## ACTIVITY
Find the word "none" below. Copy each line that has it.
■ ■ ■ ■
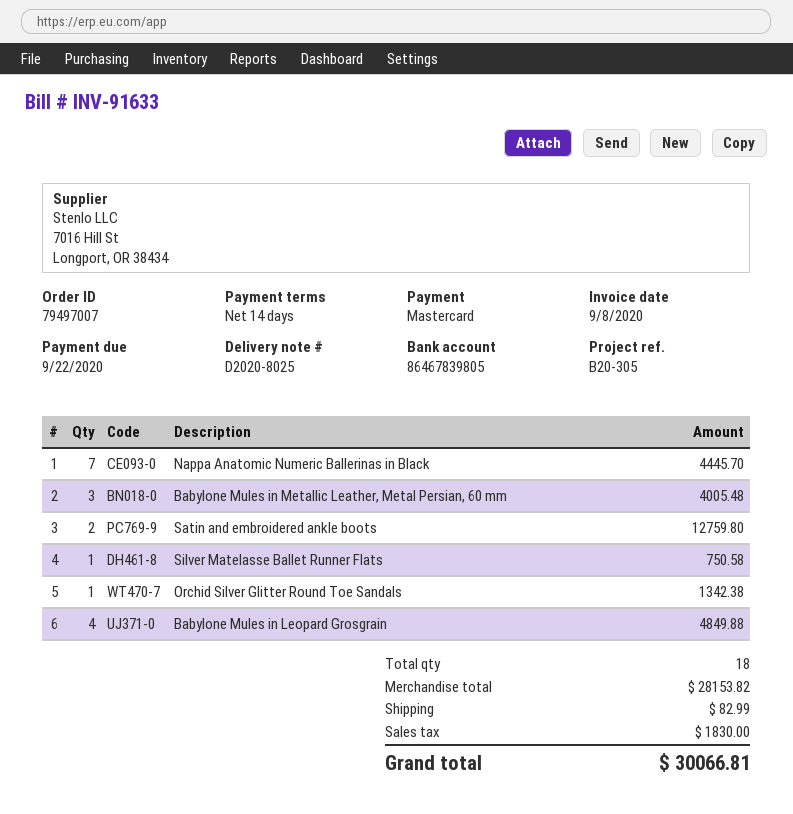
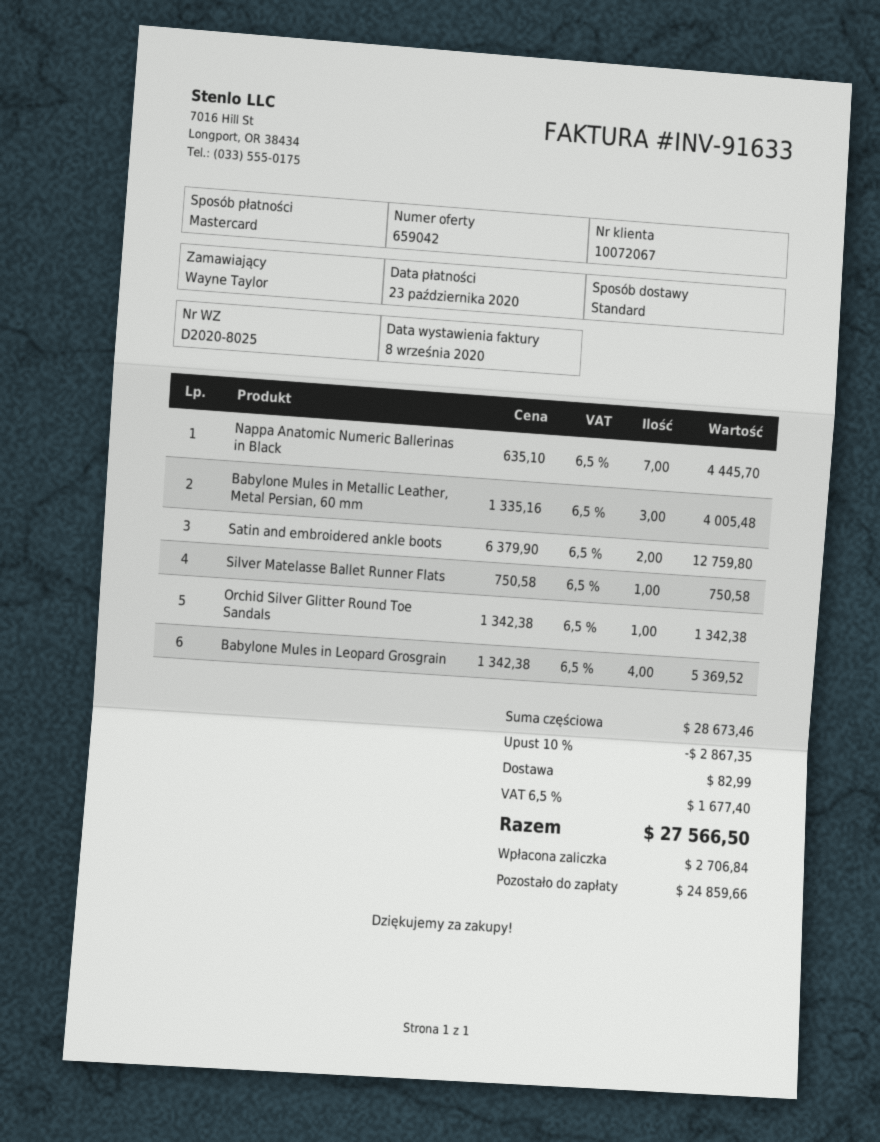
due date: 2020-09-22 -> 2020-10-23
Babylone Mules in Leopard Grosgrain: 4 for 4849.88 -> 4 for 5369.52
subtotal: 28153.82 -> 28673.46
discount: none -> 10% = 2867.35
tax: 1830.00 -> 1677.40
total: 30066.81 -> 27566.50

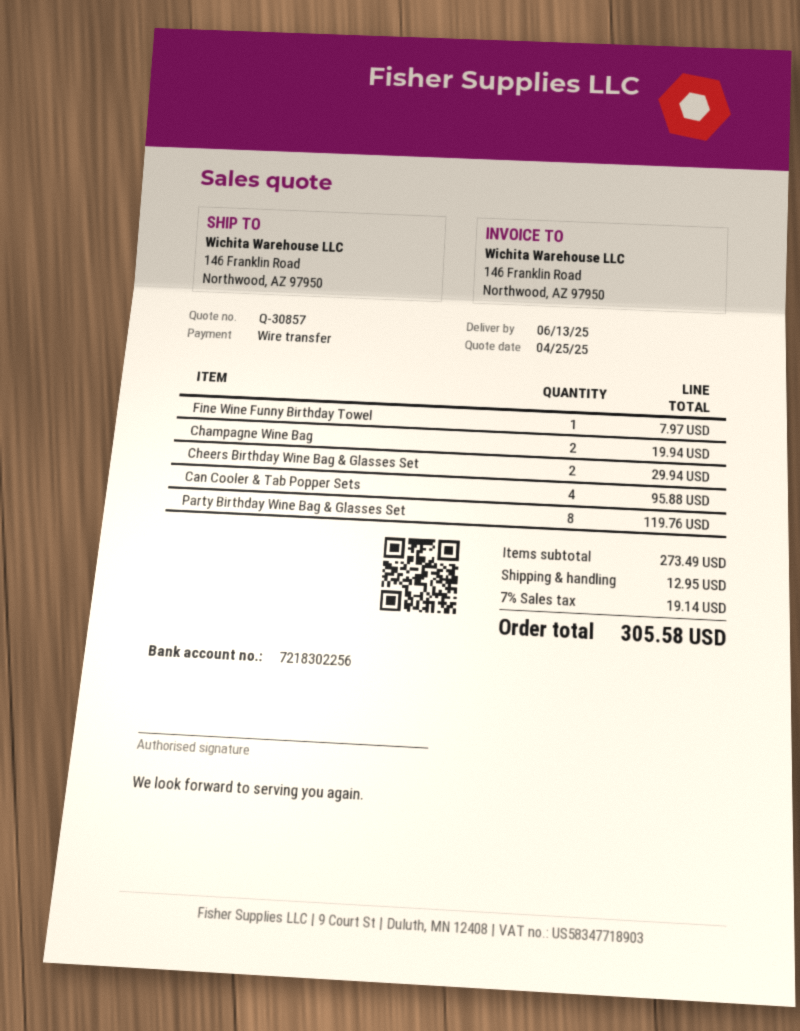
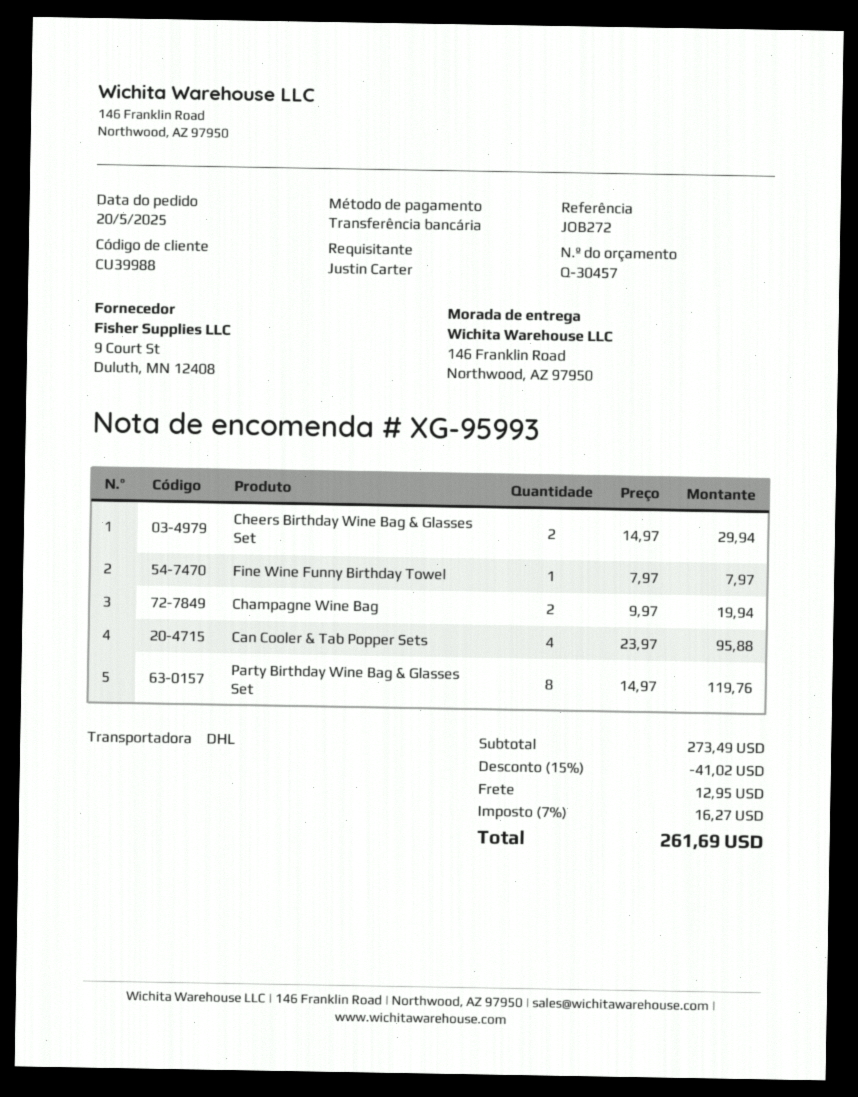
quote number: Q-30857 -> Q-30457
discount: none -> 15% = 41.02
tax: 7% = 19.14 -> 7% = 16.27
total: 305.58 -> 261.69

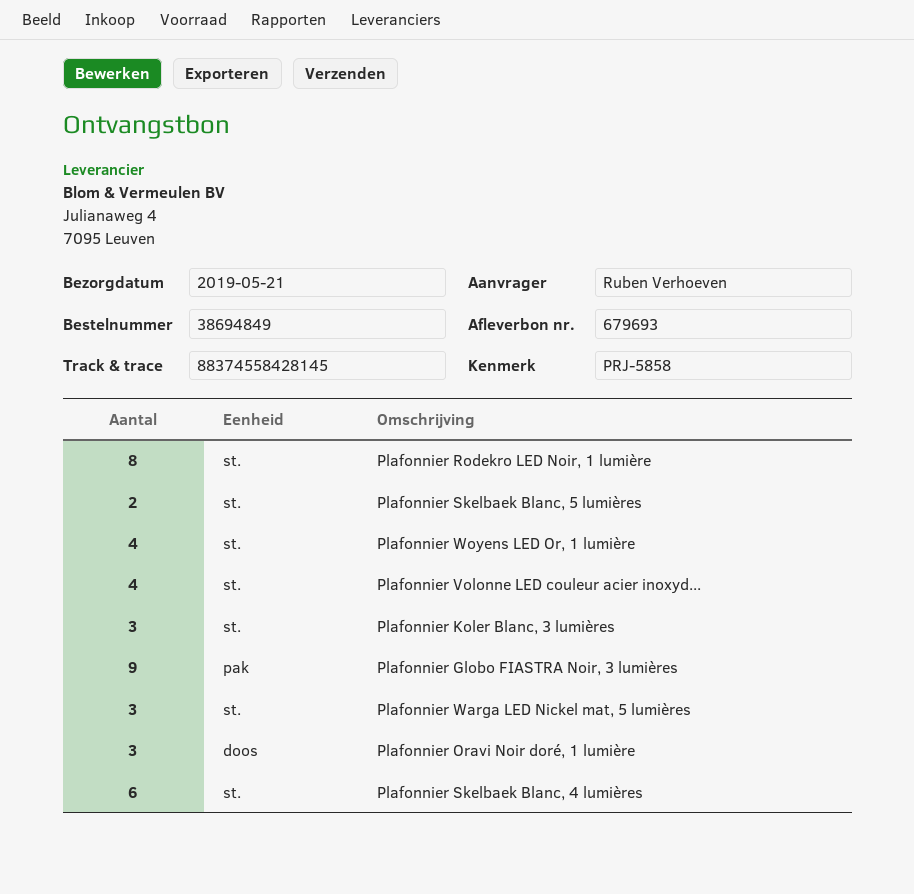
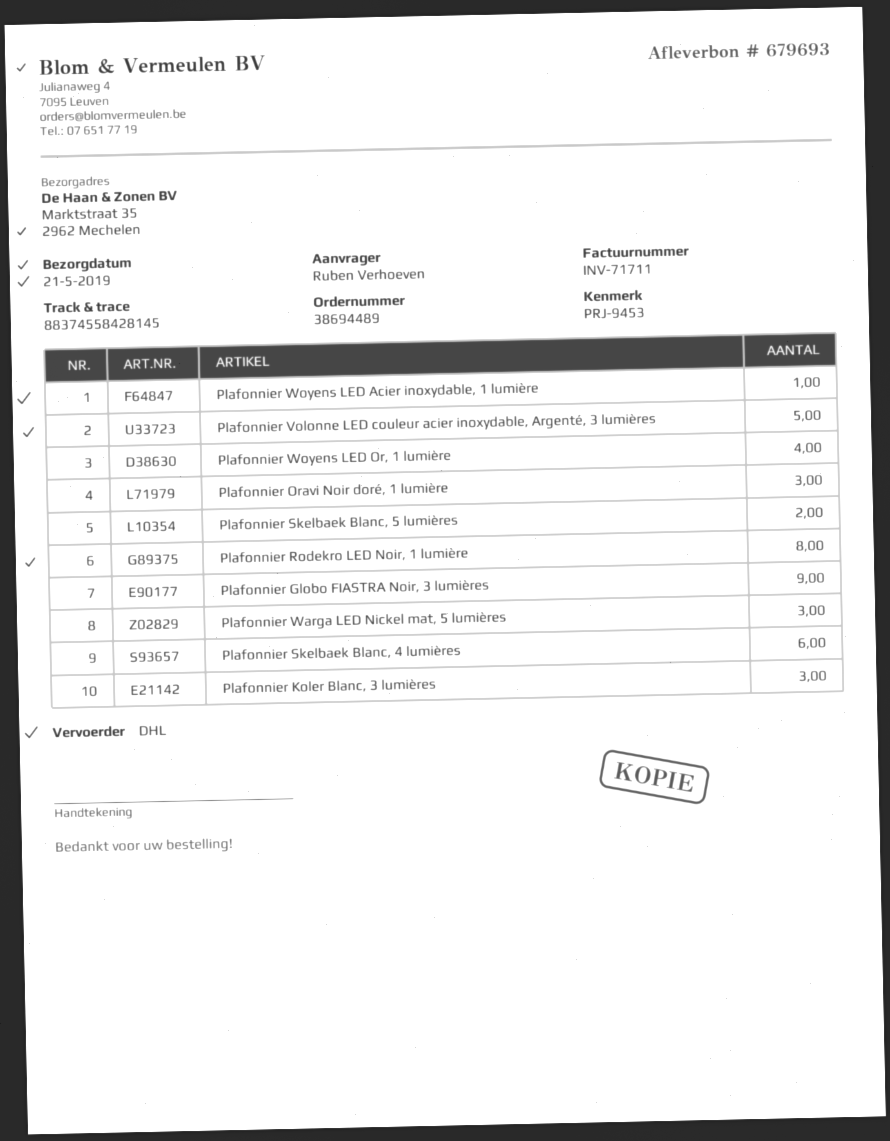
order number: 38694849 -> 38694489
reference: PRJ-5858 -> PRJ-9453
Plafonnier Volonne LED couleur acier inoxyd...: 4 -> 5
Plafonnier Woyens LED Acier inoxydable, 1 lumière: none -> 1

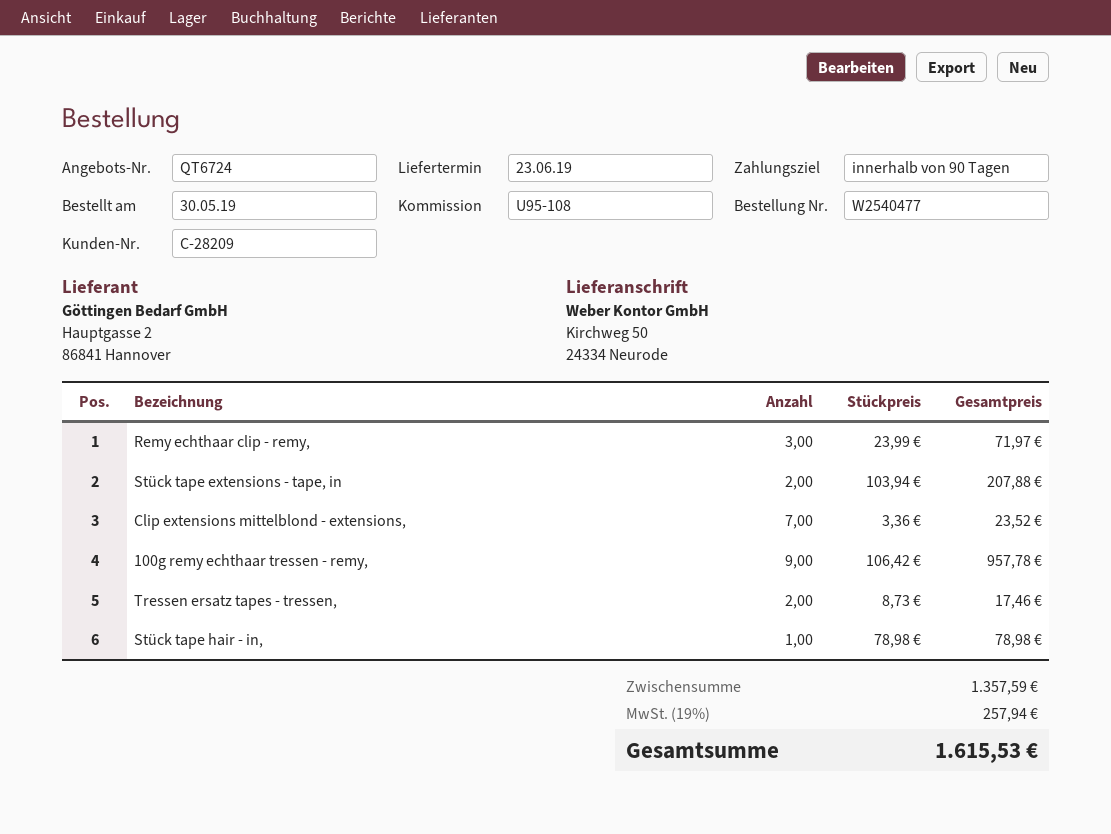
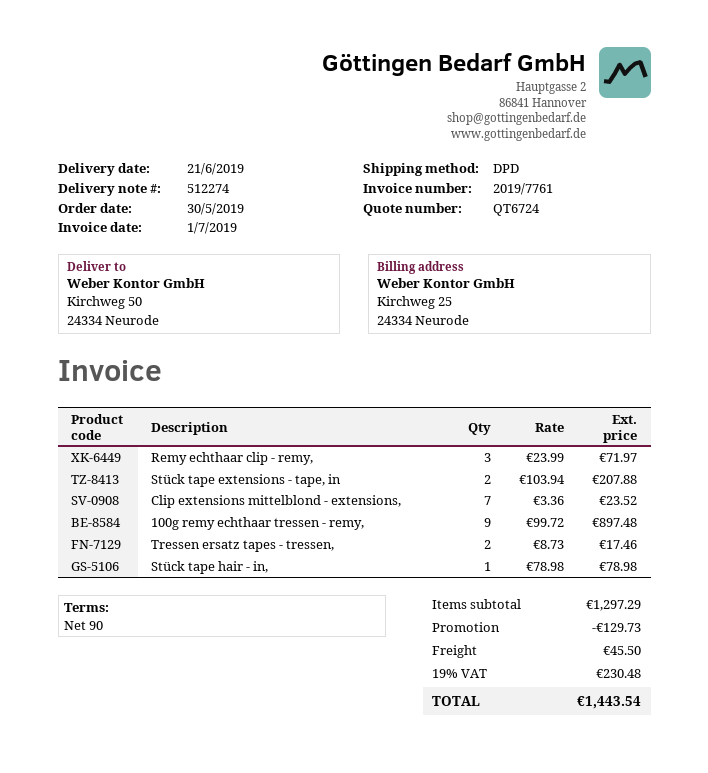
delivery date: 2019-06-23 -> 2019-06-21
100g remy echthaar tressen - remy,: 9 x 106.42 = 957.78 -> 9 x 99.72 = 897.48
subtotal: 1357.59 -> 1297.29
discount: none -> 129.73
shipping: none -> 45.50
tax: 19% = 257.94 -> 19% = 230.48
total: 1615.53 -> 1443.54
■ ■ ■ ■
## TASK RESPONSE
discount: none -> 10% = 2867.35
discount: none -> 15% = 41.02
Plafonnier Woyens LED Acier inoxydable, 1 lumière: none -> 1
discount: none -> 129.73
shipping: none -> 45.50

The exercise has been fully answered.